<<<<

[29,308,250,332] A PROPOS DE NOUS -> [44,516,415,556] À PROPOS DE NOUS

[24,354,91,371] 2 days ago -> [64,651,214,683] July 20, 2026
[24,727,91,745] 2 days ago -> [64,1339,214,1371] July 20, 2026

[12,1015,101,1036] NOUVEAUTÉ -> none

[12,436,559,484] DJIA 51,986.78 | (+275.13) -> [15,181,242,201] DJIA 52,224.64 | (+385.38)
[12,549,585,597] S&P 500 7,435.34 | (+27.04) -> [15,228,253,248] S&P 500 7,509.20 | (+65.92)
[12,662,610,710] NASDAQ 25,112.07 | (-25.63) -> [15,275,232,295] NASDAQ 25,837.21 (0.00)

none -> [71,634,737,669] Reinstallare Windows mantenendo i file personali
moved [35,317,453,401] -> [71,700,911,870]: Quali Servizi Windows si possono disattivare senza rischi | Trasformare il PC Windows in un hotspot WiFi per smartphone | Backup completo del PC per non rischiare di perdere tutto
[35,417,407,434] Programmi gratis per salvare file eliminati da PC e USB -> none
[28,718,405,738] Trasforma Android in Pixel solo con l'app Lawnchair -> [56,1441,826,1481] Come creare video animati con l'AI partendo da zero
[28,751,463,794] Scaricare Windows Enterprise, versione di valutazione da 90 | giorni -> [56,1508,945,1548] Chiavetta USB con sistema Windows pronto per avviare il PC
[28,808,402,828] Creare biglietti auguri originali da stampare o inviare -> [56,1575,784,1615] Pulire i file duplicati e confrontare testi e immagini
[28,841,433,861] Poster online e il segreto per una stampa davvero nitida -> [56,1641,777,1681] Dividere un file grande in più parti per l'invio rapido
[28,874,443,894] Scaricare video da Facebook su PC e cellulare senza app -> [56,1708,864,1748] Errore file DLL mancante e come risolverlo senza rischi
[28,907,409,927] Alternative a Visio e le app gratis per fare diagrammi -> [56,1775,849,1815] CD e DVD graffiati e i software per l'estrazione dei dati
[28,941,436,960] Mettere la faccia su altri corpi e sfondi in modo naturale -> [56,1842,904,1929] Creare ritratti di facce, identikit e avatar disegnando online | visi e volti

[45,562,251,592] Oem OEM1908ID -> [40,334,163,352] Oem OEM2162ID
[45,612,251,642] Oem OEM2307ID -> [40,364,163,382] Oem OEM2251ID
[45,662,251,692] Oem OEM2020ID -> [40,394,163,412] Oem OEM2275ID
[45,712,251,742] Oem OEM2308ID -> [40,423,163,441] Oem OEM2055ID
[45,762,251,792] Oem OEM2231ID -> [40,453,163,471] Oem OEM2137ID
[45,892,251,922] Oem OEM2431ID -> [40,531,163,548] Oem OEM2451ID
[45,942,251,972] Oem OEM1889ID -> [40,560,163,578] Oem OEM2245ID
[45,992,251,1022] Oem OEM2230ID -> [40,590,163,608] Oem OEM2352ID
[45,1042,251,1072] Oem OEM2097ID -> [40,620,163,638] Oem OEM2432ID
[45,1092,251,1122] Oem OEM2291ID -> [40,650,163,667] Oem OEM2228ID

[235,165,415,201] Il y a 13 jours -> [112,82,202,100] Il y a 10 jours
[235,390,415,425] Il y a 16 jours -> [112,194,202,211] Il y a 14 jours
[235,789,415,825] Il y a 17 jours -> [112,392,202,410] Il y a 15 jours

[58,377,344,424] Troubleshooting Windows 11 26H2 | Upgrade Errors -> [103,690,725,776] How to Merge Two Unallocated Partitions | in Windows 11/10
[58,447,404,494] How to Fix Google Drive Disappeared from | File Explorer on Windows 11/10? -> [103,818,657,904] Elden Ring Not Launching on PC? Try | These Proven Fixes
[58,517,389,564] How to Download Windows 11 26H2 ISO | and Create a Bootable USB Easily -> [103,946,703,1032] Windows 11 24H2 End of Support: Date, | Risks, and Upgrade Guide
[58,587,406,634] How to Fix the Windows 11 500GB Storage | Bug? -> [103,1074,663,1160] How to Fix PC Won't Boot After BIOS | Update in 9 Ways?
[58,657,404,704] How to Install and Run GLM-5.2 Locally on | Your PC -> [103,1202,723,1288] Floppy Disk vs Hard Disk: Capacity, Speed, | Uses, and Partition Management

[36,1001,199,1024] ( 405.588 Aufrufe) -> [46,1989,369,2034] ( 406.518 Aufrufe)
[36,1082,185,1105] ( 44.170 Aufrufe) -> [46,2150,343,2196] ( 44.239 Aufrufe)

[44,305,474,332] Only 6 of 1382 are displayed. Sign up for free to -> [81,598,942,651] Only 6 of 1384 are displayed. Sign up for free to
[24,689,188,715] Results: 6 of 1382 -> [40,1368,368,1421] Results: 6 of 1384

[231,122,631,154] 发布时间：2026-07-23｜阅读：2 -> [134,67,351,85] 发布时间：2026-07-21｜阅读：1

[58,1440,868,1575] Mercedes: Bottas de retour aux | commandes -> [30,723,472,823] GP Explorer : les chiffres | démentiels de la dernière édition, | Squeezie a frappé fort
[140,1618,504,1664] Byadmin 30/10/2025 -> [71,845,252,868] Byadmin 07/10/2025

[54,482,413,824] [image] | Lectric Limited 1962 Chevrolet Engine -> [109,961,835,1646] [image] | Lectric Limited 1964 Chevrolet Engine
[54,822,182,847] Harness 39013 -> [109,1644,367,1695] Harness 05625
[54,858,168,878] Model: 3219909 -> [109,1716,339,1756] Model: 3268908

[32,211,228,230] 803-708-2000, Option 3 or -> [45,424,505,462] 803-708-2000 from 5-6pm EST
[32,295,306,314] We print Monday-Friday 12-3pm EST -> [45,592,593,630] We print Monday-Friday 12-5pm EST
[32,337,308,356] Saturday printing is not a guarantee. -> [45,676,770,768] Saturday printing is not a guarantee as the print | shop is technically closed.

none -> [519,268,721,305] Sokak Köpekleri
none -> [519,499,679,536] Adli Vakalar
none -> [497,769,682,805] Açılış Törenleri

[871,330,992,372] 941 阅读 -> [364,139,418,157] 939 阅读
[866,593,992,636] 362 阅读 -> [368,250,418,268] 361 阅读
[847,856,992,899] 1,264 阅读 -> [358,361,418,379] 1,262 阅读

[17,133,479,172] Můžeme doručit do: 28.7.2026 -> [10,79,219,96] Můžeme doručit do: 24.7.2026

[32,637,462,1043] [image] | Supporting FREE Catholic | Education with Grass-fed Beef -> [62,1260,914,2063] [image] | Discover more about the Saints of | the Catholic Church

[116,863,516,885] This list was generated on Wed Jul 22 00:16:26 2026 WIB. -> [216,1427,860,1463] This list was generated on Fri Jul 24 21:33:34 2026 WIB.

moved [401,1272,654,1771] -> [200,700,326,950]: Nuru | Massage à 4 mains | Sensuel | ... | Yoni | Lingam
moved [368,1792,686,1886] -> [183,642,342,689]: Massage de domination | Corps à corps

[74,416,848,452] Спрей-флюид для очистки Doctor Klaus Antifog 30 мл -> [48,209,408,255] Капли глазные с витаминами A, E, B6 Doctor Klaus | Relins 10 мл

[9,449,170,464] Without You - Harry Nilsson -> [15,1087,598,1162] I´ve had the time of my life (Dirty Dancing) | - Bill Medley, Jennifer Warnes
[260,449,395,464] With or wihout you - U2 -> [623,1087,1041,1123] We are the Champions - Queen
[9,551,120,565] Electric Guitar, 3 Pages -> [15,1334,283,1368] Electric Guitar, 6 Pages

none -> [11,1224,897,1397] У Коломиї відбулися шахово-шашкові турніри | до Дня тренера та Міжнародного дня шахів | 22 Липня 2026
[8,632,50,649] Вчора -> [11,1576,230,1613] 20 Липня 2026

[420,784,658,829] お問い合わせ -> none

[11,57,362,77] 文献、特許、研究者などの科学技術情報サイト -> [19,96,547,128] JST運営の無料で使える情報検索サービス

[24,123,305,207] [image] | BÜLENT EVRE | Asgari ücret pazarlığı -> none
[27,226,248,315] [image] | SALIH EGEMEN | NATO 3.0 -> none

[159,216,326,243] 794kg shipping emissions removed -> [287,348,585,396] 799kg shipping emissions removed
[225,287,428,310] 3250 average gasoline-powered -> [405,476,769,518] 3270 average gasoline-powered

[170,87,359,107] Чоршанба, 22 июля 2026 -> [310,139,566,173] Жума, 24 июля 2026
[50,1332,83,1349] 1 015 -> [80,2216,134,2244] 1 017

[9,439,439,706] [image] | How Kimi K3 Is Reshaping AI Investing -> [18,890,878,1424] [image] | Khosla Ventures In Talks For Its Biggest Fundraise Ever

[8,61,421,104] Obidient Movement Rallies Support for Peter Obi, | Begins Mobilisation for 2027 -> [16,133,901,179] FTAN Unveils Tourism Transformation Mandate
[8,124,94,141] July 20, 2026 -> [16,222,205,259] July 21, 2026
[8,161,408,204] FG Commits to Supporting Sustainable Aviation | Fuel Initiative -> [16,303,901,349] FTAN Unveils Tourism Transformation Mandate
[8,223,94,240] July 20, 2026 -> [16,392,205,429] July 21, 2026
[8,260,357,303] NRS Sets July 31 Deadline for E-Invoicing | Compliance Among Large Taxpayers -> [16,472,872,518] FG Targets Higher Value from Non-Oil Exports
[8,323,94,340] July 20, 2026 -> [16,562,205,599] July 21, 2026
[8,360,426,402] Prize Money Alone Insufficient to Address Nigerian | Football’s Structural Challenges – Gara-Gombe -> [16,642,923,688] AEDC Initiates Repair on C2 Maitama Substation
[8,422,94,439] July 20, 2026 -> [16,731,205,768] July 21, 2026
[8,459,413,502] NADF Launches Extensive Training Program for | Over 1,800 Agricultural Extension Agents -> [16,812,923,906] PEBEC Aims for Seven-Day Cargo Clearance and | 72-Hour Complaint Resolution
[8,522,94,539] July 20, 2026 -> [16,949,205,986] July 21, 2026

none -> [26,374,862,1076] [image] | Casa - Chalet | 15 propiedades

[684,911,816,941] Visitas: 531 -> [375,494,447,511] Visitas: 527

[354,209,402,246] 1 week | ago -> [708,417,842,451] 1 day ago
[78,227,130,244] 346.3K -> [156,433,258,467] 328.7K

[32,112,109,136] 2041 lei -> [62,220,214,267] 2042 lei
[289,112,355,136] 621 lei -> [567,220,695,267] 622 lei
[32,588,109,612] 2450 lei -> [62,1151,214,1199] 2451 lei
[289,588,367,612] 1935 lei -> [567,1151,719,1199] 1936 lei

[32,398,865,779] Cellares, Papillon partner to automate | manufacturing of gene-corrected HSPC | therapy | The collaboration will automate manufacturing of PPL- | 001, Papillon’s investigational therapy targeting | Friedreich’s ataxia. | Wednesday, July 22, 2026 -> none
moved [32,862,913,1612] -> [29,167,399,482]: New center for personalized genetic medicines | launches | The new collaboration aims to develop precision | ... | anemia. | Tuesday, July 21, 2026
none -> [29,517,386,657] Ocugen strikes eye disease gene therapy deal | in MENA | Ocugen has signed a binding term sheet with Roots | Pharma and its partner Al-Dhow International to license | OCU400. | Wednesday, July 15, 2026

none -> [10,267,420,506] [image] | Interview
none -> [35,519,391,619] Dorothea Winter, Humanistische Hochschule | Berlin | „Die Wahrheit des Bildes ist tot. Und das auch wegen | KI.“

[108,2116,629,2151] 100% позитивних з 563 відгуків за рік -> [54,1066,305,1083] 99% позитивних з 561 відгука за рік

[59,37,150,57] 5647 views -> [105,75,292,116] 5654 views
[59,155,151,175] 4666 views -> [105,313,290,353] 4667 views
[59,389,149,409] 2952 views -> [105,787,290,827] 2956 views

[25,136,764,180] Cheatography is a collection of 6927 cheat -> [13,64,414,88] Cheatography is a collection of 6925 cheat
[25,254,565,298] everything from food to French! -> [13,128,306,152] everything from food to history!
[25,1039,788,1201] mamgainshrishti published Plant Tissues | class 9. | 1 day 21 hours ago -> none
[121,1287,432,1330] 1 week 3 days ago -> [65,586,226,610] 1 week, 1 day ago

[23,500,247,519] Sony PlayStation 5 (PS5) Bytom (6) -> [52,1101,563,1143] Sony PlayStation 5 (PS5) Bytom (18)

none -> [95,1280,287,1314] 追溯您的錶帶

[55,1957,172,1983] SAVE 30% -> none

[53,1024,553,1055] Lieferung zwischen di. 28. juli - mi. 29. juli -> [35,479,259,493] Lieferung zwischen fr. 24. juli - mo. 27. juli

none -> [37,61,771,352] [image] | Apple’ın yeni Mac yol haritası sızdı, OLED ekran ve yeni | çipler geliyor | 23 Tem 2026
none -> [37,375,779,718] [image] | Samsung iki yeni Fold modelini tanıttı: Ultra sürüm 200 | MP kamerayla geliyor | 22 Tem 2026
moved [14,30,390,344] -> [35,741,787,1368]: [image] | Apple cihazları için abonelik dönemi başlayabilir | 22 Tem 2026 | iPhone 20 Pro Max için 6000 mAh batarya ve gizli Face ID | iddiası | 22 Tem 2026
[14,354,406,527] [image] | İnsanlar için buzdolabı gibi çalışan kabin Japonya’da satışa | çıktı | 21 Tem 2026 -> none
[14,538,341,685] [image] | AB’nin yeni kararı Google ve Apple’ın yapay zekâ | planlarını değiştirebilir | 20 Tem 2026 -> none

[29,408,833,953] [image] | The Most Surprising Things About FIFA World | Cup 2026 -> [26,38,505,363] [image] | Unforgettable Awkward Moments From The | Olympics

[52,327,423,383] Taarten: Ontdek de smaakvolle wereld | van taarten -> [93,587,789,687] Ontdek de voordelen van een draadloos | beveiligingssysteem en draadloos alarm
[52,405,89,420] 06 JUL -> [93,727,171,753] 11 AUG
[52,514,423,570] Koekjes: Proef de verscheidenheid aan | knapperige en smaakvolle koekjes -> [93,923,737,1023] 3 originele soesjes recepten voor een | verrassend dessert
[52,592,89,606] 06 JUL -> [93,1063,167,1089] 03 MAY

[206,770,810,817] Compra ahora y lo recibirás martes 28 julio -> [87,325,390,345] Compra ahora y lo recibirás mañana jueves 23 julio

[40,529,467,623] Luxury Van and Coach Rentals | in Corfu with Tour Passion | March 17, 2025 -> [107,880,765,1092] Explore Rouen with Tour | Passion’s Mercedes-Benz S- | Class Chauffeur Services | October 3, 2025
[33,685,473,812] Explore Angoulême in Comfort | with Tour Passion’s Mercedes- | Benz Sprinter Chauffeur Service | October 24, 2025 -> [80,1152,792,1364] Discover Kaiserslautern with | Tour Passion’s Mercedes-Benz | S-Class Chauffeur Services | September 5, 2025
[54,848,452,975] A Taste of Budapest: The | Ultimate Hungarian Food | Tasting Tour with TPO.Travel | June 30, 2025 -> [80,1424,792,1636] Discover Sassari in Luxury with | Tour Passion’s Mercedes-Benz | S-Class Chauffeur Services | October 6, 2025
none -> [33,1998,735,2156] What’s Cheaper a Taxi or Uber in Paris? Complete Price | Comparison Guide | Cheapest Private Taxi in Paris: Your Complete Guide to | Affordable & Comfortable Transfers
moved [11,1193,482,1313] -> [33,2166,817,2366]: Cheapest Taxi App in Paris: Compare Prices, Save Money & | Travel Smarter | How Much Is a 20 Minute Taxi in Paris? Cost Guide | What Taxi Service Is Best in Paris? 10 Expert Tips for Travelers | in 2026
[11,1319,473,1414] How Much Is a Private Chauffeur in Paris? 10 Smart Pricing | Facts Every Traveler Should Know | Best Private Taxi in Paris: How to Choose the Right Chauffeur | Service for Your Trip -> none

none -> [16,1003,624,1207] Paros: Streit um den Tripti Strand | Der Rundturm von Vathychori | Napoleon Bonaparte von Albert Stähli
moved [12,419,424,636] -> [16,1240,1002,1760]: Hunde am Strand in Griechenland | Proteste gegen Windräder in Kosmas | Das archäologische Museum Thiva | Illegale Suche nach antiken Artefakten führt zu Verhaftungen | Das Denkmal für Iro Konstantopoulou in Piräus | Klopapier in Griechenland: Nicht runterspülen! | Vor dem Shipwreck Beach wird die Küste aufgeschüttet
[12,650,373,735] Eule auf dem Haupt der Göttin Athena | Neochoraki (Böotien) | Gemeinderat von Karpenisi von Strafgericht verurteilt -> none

>>>>

All that belongs in the answer is the run of lines above from the line containing "[12,549,585,597] S&P 500" through the line containing "[45,662,251,692] Oem OEM2020ID", exactly as written.

[12,549,585,597] S&P 500 7,435.34 | (+27.04) -> [15,228,253,248] S&P 500 7,509.20 | (+65.92)
[12,662,610,710] NASDAQ 25,112.07 | (-25.63) -> [15,275,232,295] NASDAQ 25,837.21 (0.00)

none -> [71,634,737,669] Reinstallare Windows mantenendo i file personali
moved [35,317,453,401] -> [71,700,911,870]: Quali Servizi Windows si possono disattivare senza rischi | Trasformare il PC Windows in un hotspot WiFi per smartphone | Backup completo del PC per non rischiare di perdere tutto
[35,417,407,434] Programmi gratis per salvare file eliminati da PC e USB -> none
[28,718,405,738] Trasforma Android in Pixel solo con l'app Lawnchair -> [56,1441,826,1481] Come creare video animati con l'AI partendo da zero
[28,751,463,794] Scaricare Windows Enterprise, versione di valutazione da 90 | giorni -> [56,1508,945,1548] Chiavetta USB con sistema Windows pronto per avviare il PC
[28,808,402,828] Creare biglietti auguri originali da stampare o inviare -> [56,1575,784,1615] Pulire i file duplicati e confrontare testi e immagini
[28,841,433,861] Poster online e il segreto per una stampa davvero nitida -> [56,1641,777,1681] Dividere un file grande in più parti per l'invio rapido
[28,874,443,894] Scaricare video da Facebook su PC e cellulare senza app -> [56,1708,864,1748] Errore file DLL mancante e come risolverlo senza rischi
[28,907,409,927] Alternative a Visio e le app gratis per fare diagrammi -> [56,1775,849,1815] CD e DVD graffiati e i software per l'estrazione dei dati
[28,941,436,960] Mettere la faccia su altri corpi e sfondi in modo naturale -> [56,1842,904,1929] Creare ritratti di facce, identikit e avatar disegnando online | visi e volti

[45,562,251,592] Oem OEM1908ID -> [40,334,163,352] Oem OEM2162ID
[45,612,251,642] Oem OEM2307ID -> [40,364,163,382] Oem OEM2251ID
[45,662,251,692] Oem OEM2020ID -> [40,394,163,412] Oem OEM2275ID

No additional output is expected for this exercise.